MALDEF, which successfully challenged the state on its maps from 10 years ago, is representing the plaintiffs, LULAC, La Unión del Pueblo Entero, and the Texas Association of Latino Administrators and Superintendents.
Texas gained 4 million new residents since 2010, of which 95% were people of color. Half of those were Hispanic people, but the proposed House map drops the number of districts from 33 down to 30 in locations where the Hispanic vote makes up the majority of eligible voters, and the congressional map reduces districts that have a Hispanic voting majority from eight to seven.
Gov. Greg Abbott, a Republican named as the lawsuit's lead defendant, is expected to sign the maps into law after state lawmakers approved it Monday night.

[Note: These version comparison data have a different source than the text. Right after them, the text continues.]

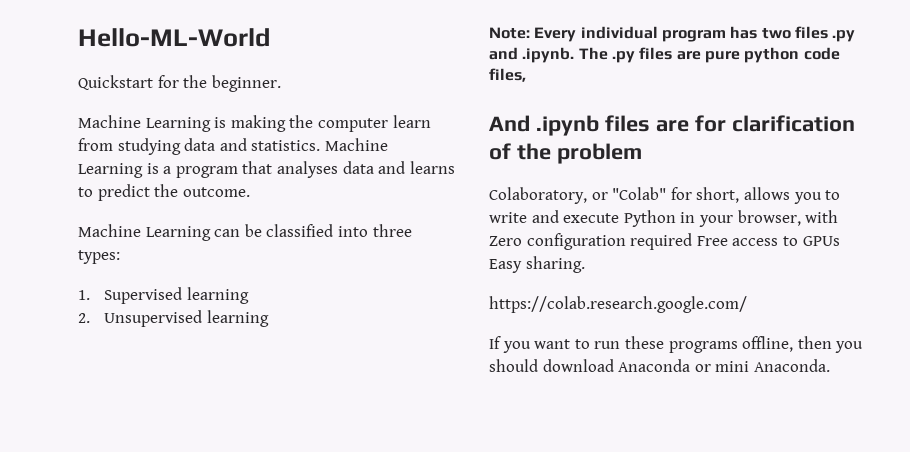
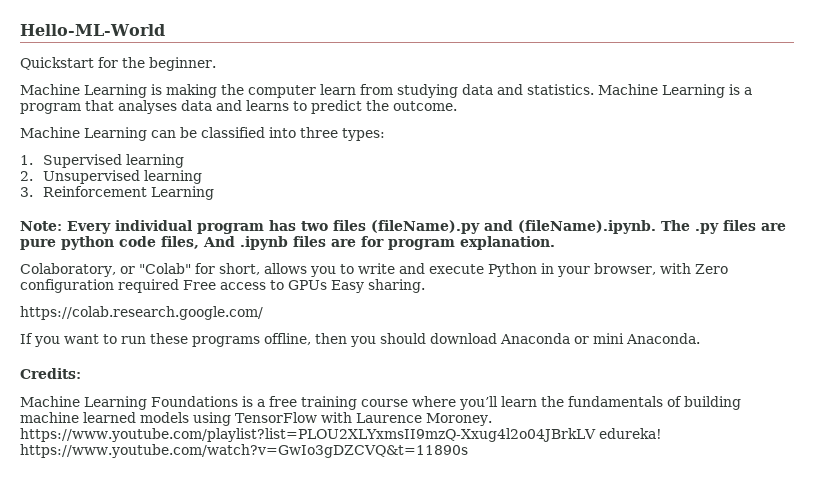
(269, 318) none -> [20,186,215,200] // 3. Reinforcement Learning
[832,30,856,42] [489,47,575,63] .py and .ipynb. -> [371,220,656,234] (fileName).py and (fileName).ipynb.
(526, 75) // -> (199, 242) none
[731,115,855,132] [489,143,642,164] clarification of the problem -> [388,236,555,250] program explanation.
(830, 365) none -> [20,368,81,379] [20,396,741,410] [20,412,492,426] [20,428,662,442] [20,444,468,458] // Credits: // Machine Learning Foundations is a free training course where you’ll learn the fundamentals of building machine learned models using TensorFlow with Laurence Moroney. https://www.youtube.com/playlist?list=PLOU2XLYxmsII9mzQ-Xxug4l2o04JBrkLV edureka! https://www.youtube.com/watch?v=GwIo3gDZCVQ&t=11890s

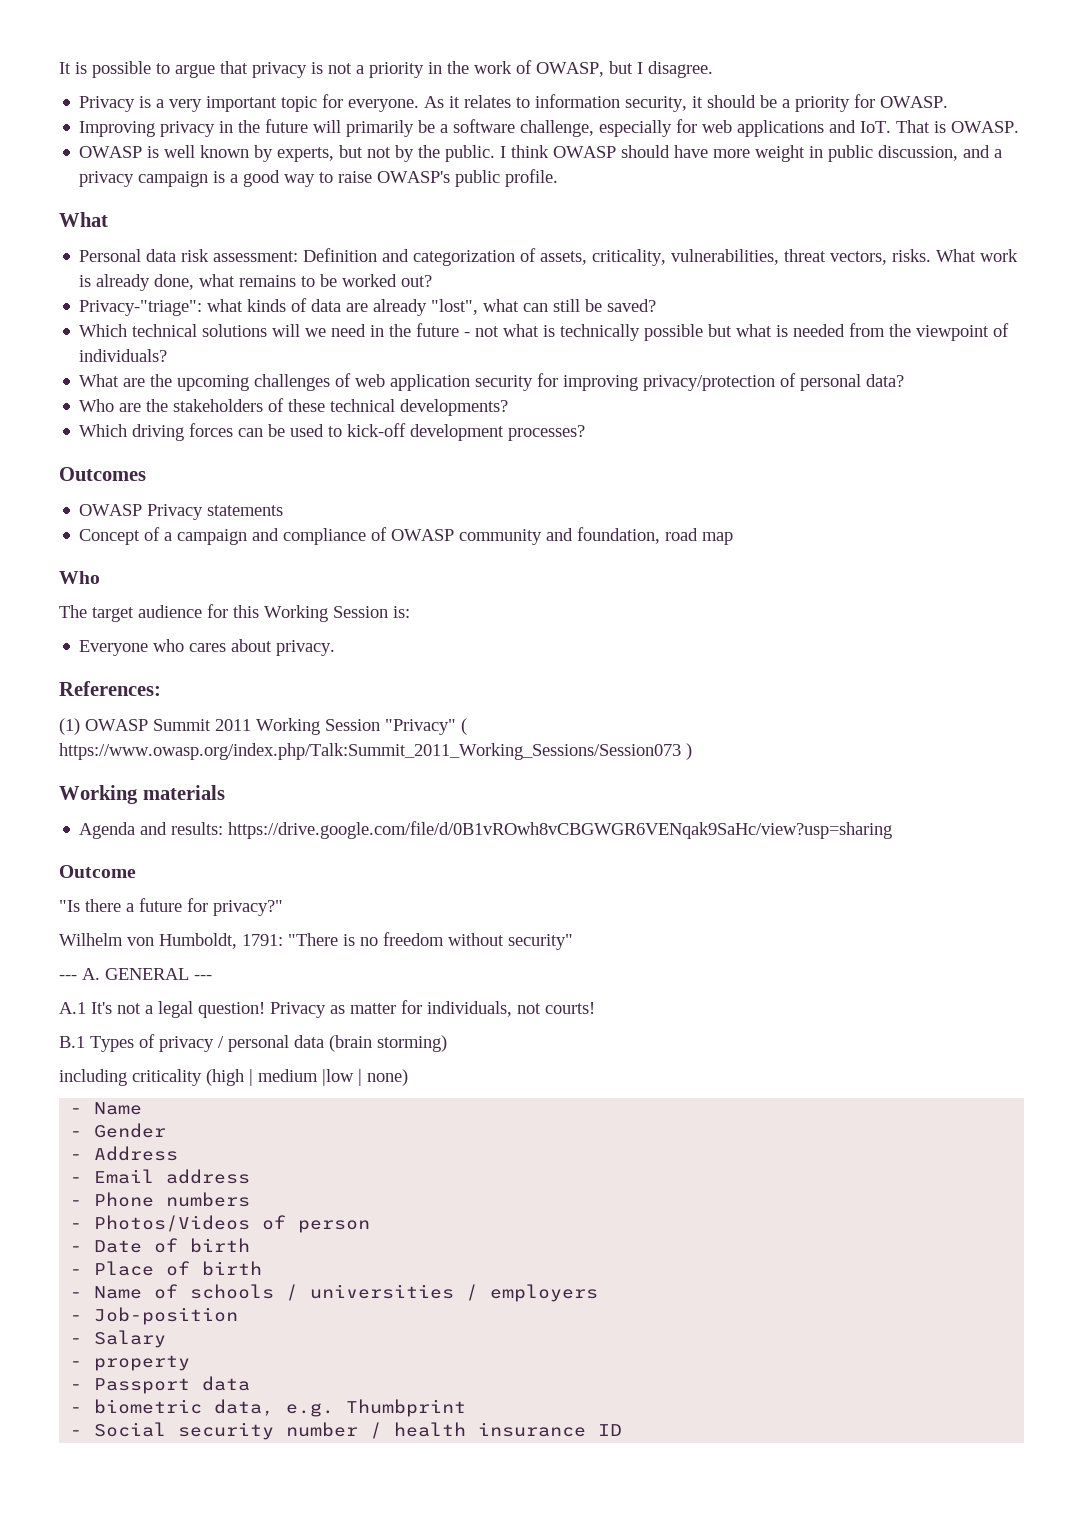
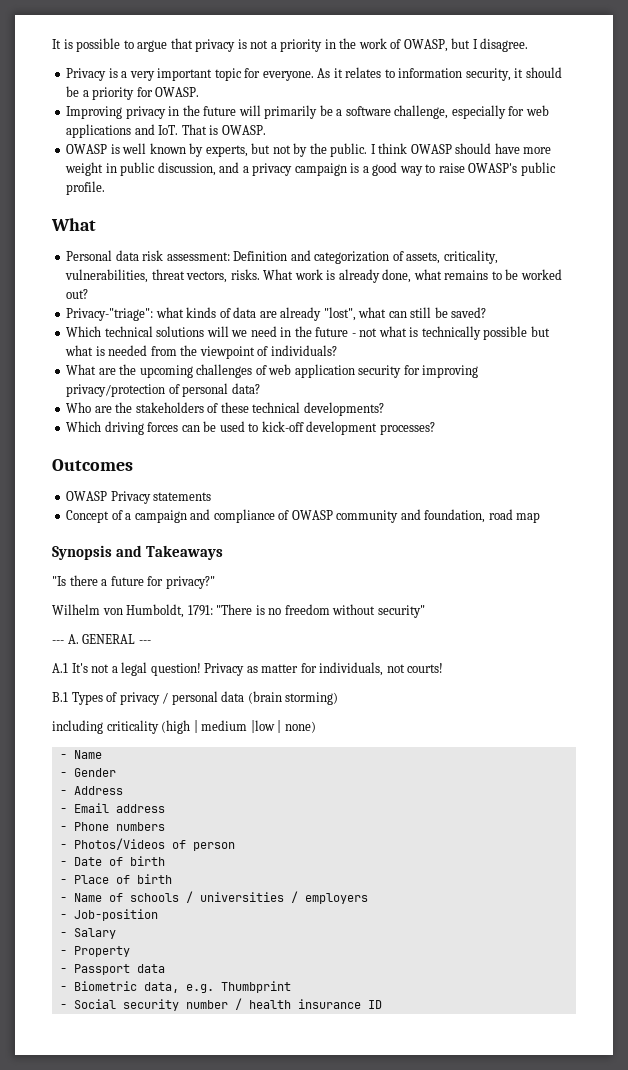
[59,571,100,584] [59,604,410,622] [79,639,336,656] [59,681,161,696] [59,718,467,735] [59,743,692,760] [59,785,225,804] [79,821,893,839] [59,865,136,878] Who // The target audience for this Working Session is: // Everyone who cares about privacy. // References: // (1) OWASP Summit 2011 Working Session "Privacy" ( https://www.owasp.org/index.php/Talk:Summit_2011_Working_Sessions/Session073 ) // Working materials // Agenda and results: https://drive.google.com/file/d/0B1vROwh8vCBGWGR6VENqak9SaHc/view?usp=sharing // Outcome -> [52,545,224,560] Synopsis and Takeaways
[94,1355,191,1371] property -> [73,946,130,957] Property
[94,1399,203,1414] biometric -> [73,981,137,991] Biometric

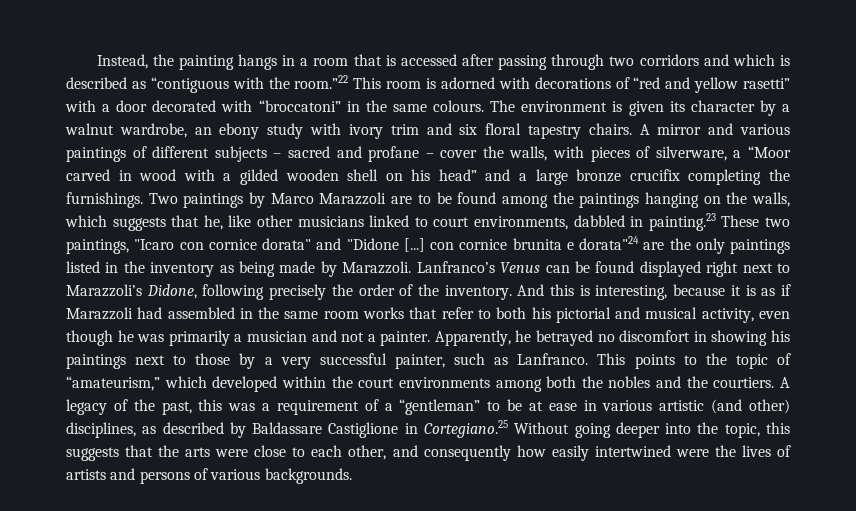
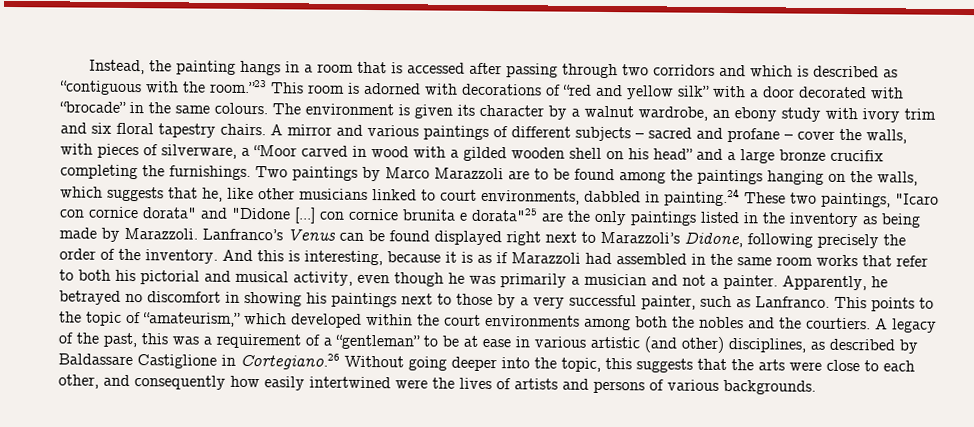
[294,75,349,89] room.”22 -> [210,79,267,94] room.”23
[743,78,790,89] rasetti” -> [677,85,710,97] silk”
[258,100,341,112] “broccatoni” -> [59,101,126,113] “brocade”
[648,213,716,231] painting.23 -> [664,187,740,207] painting.24
[579,236,639,250] dorata"24 -> [471,207,538,222] dorata"25
[423,420,508,438] Cortegiano.25 -> [240,352,340,370] Cortegiano.26

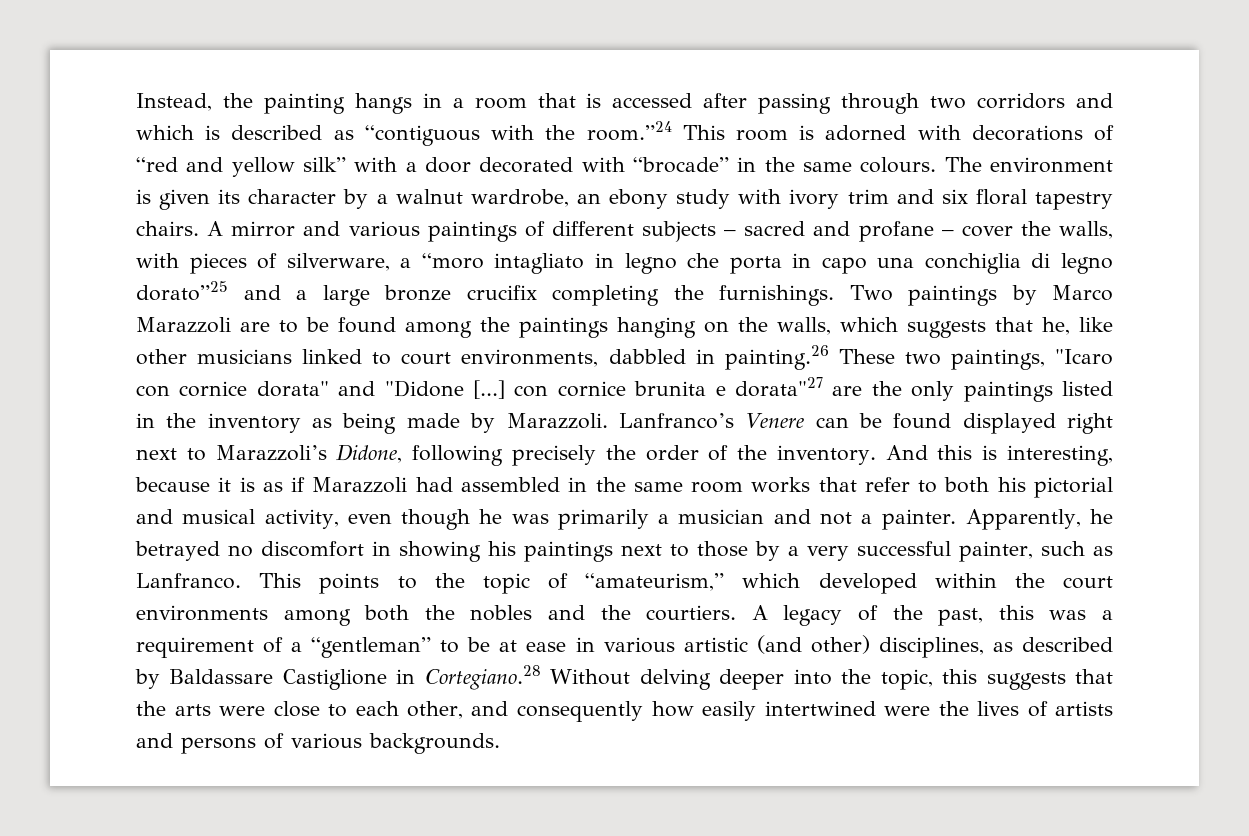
[210,79,267,94] room.”23 -> [586,121,672,141] room.”24
[253,145,693,162] “Moor carved in wood with a gilded wooden shell on his head” -> [421,253,1113,274] [136,281,228,301] “moro intagliato in legno che porta in capo una conchiglia di legno dorato”25
[664,187,740,207] painting.24 -> [724,345,829,370] painting.26
[471,207,538,222] dorata"25 -> [734,377,823,397] dorata"27
[287,228,336,241] Venus -> [745,413,805,428] Venere
[240,352,447,371] Cortegiano.26 Without going -> [424,665,711,690] Cortegiano.28 Without delving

For decades, lawsuits against redistricting have been filed in Texas on claims that lawmakers have discriminated against voters of color and tried to dilute their votes through the maps.
The current lawsuit claims that the legislature would not create additional districts in locations where Hispanic voters are in the majority. The Republicans, who control the state's redistricting, had reconfigured the map to include two more U.S. House seats, the most gained in any state, but did not carve out the extra districts.
The lawsuit also claims the new district boundaries weaken the strength of the Latino voters by packing them based on race into certain districts so their vote won't have a more broad influence statewide.
The lawsuit asks the court to block the state from holding elections that use the challenged maps, so it could end up delaying the 2022 primary election calendar.